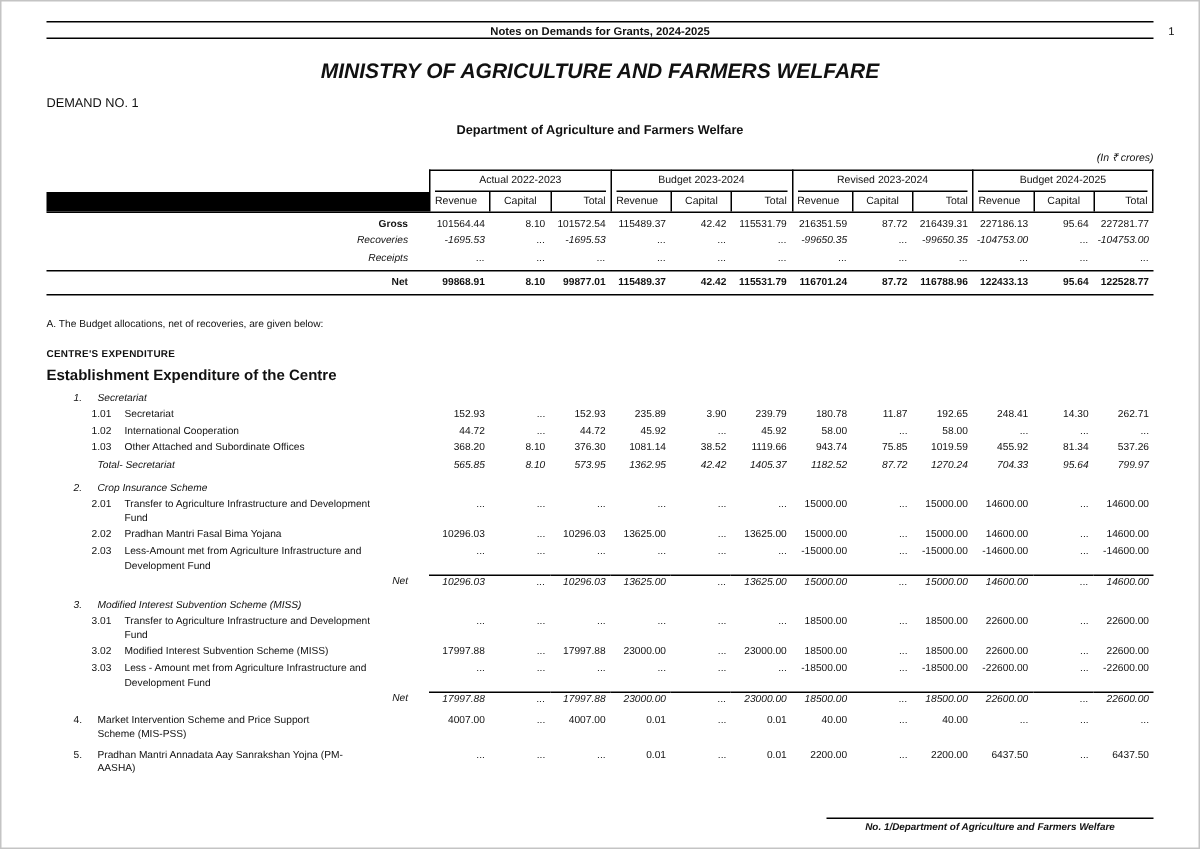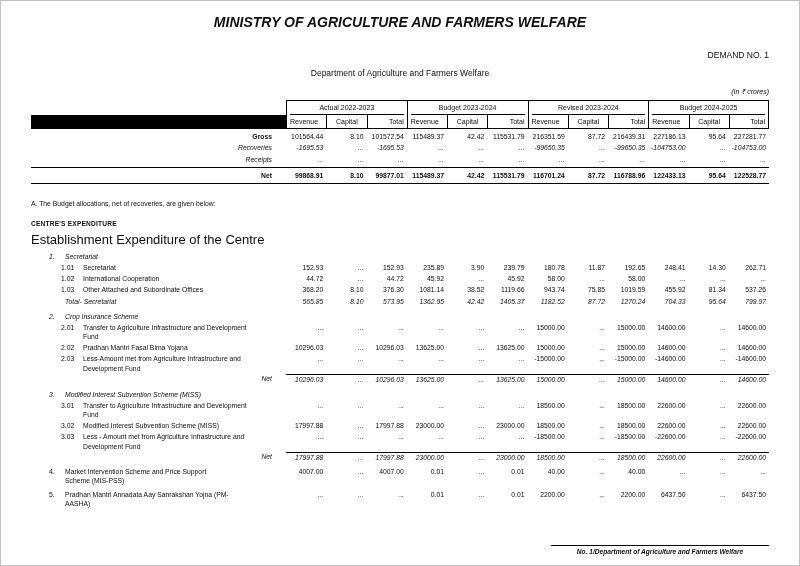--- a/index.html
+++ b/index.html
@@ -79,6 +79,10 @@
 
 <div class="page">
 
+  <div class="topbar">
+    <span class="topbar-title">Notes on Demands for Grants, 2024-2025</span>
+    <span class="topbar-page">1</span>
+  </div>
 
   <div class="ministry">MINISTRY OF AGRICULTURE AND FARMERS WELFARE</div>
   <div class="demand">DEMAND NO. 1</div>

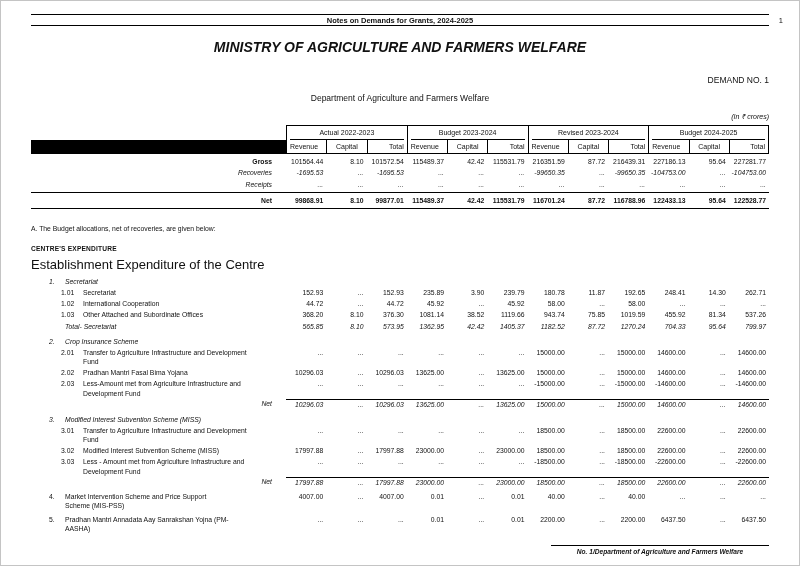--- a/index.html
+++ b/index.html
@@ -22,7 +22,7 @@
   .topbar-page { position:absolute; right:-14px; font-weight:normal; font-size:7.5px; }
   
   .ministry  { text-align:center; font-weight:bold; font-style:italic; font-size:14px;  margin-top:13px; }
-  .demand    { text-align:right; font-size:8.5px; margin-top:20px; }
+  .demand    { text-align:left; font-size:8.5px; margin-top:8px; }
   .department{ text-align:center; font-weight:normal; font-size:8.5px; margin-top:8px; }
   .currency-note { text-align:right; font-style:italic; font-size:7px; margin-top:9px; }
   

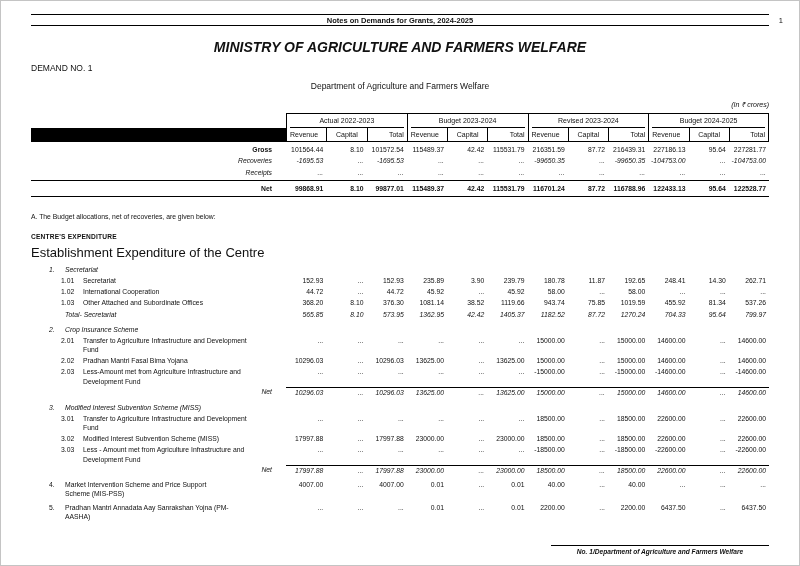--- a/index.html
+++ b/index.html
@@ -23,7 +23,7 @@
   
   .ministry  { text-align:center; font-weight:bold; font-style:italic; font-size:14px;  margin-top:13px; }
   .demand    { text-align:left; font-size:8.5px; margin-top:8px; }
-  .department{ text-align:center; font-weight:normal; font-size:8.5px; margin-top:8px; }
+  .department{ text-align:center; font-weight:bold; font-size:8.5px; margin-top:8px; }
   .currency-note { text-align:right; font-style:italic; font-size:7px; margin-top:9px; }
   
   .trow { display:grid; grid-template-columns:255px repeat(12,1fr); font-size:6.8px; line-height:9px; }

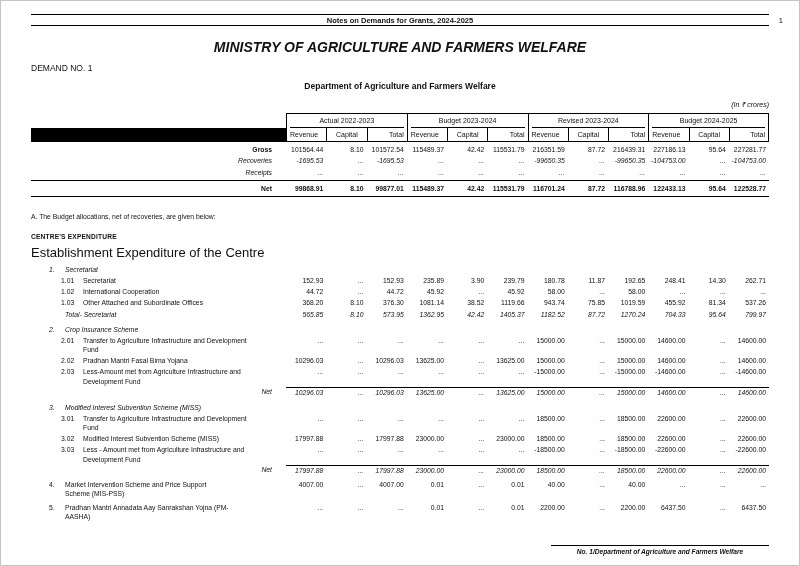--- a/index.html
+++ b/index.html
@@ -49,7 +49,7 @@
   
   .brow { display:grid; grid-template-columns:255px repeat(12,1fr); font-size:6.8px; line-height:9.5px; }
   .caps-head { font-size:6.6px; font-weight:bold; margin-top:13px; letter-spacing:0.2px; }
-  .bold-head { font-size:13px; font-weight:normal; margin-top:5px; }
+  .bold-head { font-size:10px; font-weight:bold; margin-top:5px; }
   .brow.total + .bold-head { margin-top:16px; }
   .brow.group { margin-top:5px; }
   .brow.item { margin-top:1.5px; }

⁂

(Task goal): Starting at the first line of the listing above, write out each line exactly and nothing else until you reach the line containing "text-align:right; font-size:8.5px; margin-top:20px;", which is included as well; omit all pictures.

(Task result):
--- a/index.html
+++ b/index.html
@@ -79,6 +79,10 @@
 
 <div class="page">
 
+  <div class="topbar">
+    <span class="topbar-title">Notes on Demands for Grants, 2024-2025</span>
+    <span class="topbar-page">1</span>
+  </div>
 
   <div class="ministry">MINISTRY OF AGRICULTURE AND FARMERS WELFARE</div>
   <div class="demand">DEMAND NO. 1</div>

--- a/index.html
+++ b/index.html
@@ -22,7 +22,7 @@
   .topbar-page { position:absolute; right:-14px; font-weight:normal; font-size:7.5px; }
   
   .ministry  { text-align:center; font-weight:bold; font-style:italic; font-size:14px;  margin-top:13px; }
-  .demand    { text-align:right; font-size:8.5px; margin-top:20px; }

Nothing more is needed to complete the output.